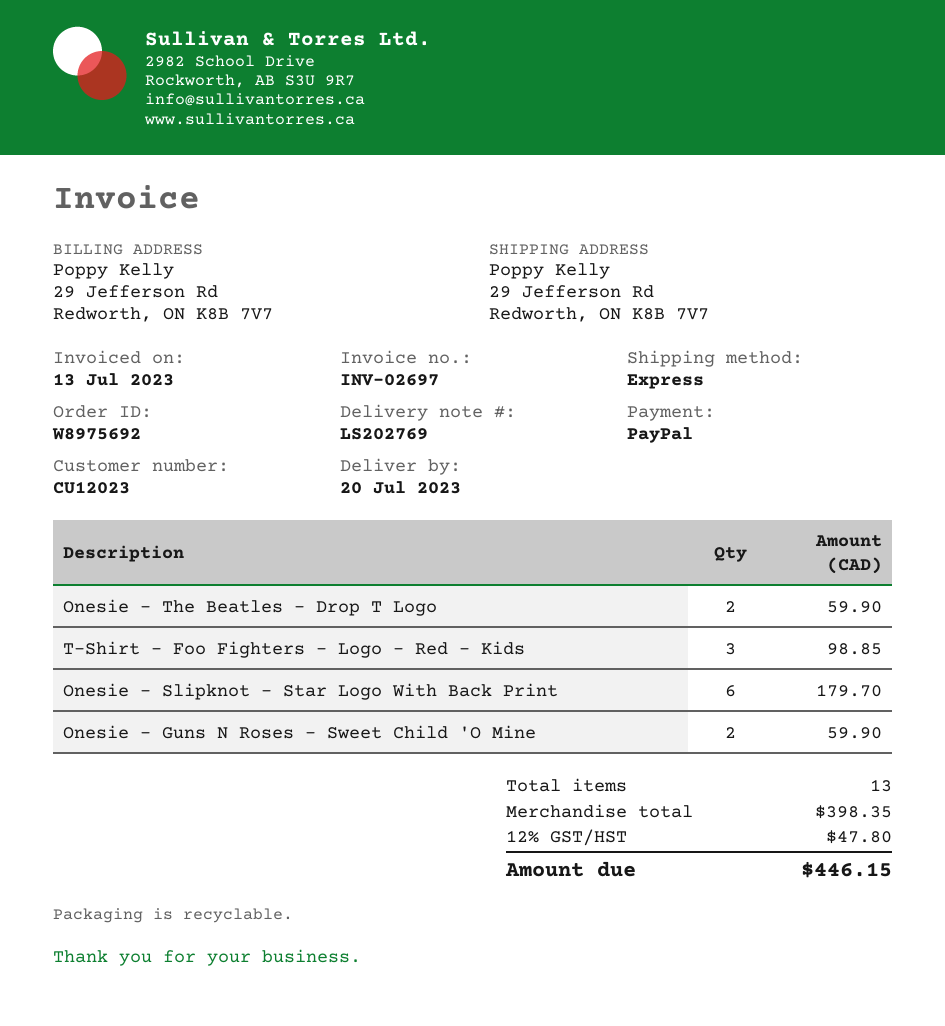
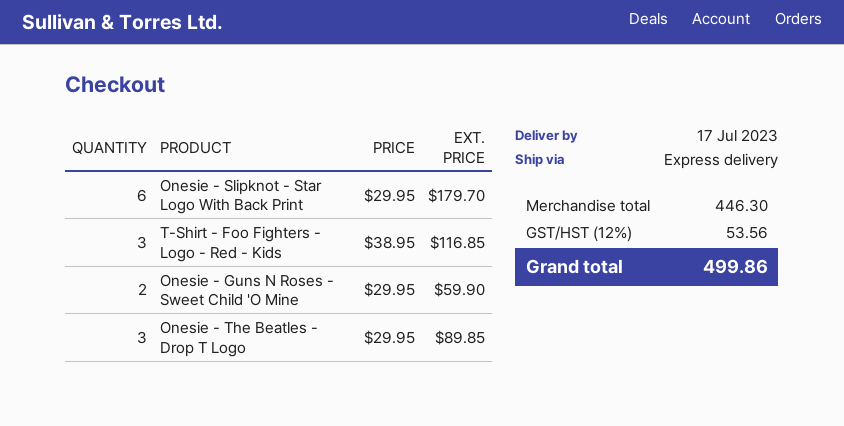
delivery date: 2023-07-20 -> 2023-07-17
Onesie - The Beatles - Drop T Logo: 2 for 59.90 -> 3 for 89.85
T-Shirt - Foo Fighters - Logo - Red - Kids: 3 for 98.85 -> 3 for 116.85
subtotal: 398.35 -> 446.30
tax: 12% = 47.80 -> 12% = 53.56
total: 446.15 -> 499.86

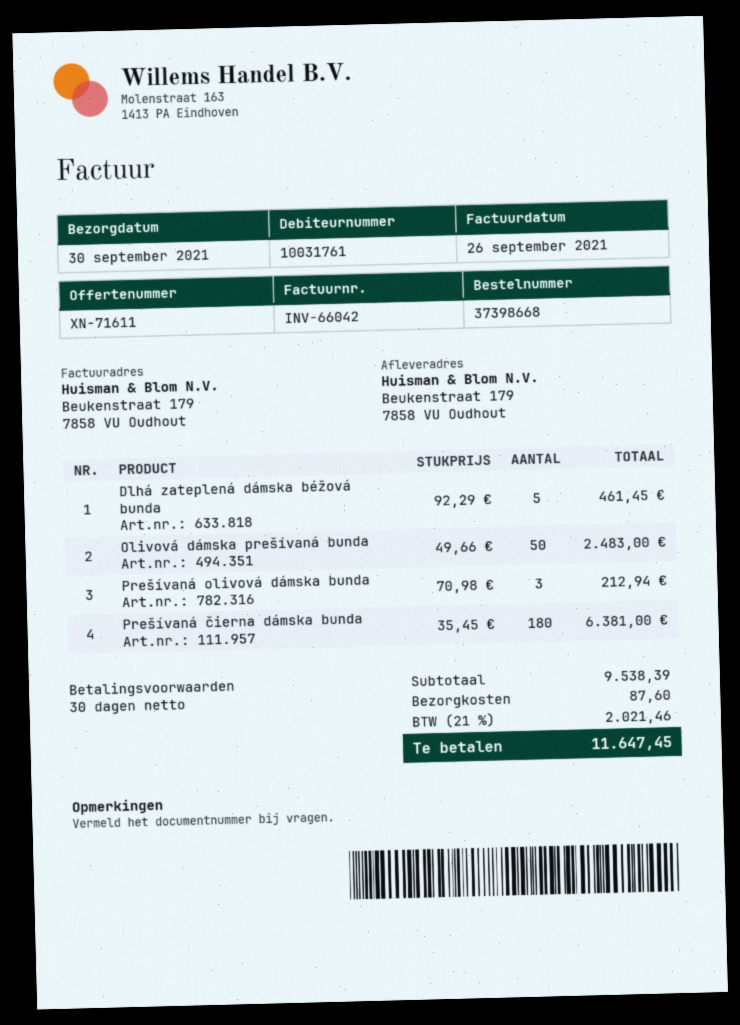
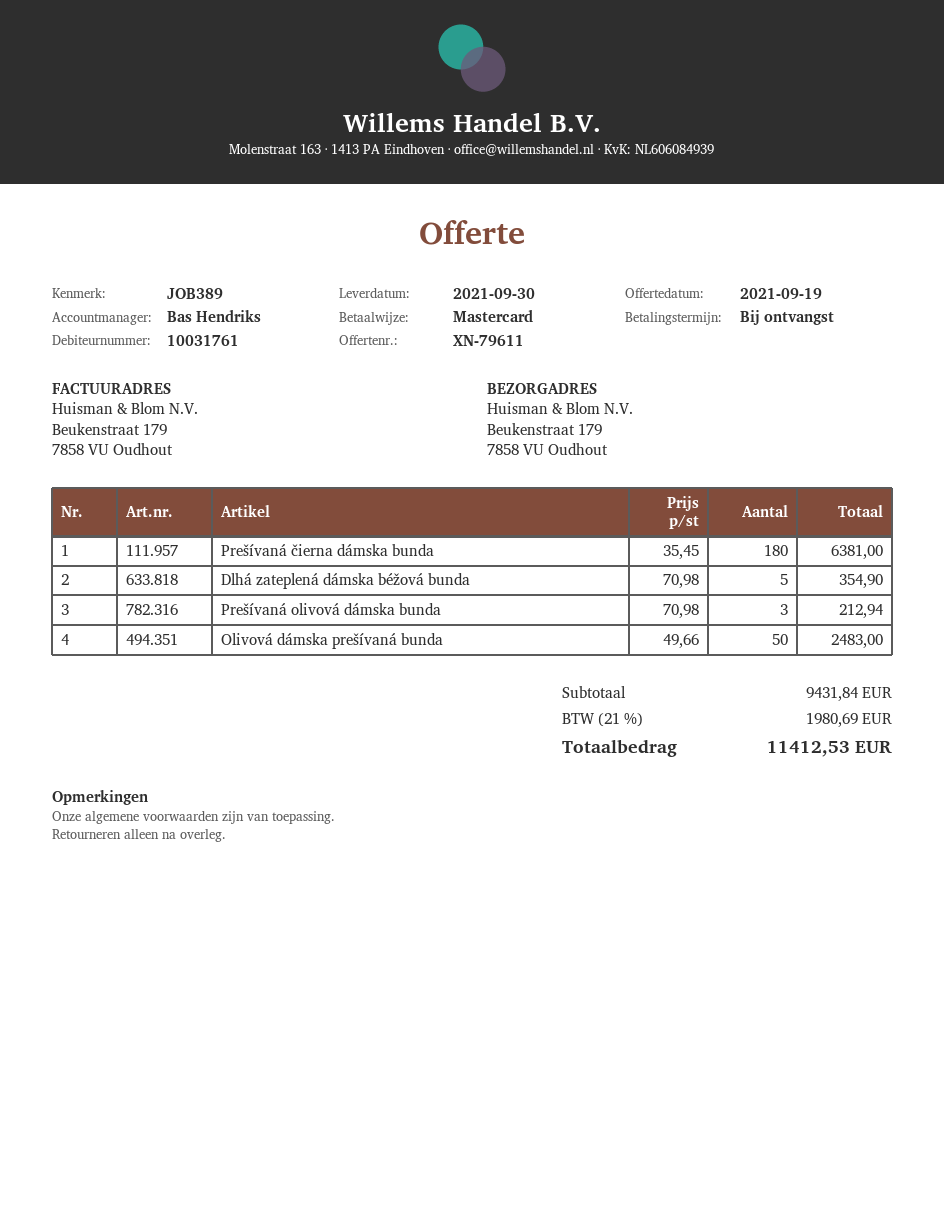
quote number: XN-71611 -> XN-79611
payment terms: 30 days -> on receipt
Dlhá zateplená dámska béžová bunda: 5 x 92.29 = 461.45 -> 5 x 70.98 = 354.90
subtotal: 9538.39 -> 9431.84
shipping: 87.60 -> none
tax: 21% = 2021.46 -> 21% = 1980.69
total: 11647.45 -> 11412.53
———
PROBLEM TO WORK ON
Up to and including the line containing "payment terms: 30 days -> on receipt", quote each line of the entries above from the very first, please, exactly and without images.

RESPONSE
delivery date: 2023-07-20 -> 2023-07-17
Onesie - The Beatles - Drop T Logo: 2 for 59.90 -> 3 for 89.85
T-Shirt - Foo Fighters - Logo - Red - Kids: 3 for 98.85 -> 3 for 116.85
subtotal: 398.35 -> 446.30
tax: 12% = 47.80 -> 12% = 53.56
total: 446.15 -> 499.86

quote number: XN-71611 -> XN-79611
payment terms: 30 days -> on receipt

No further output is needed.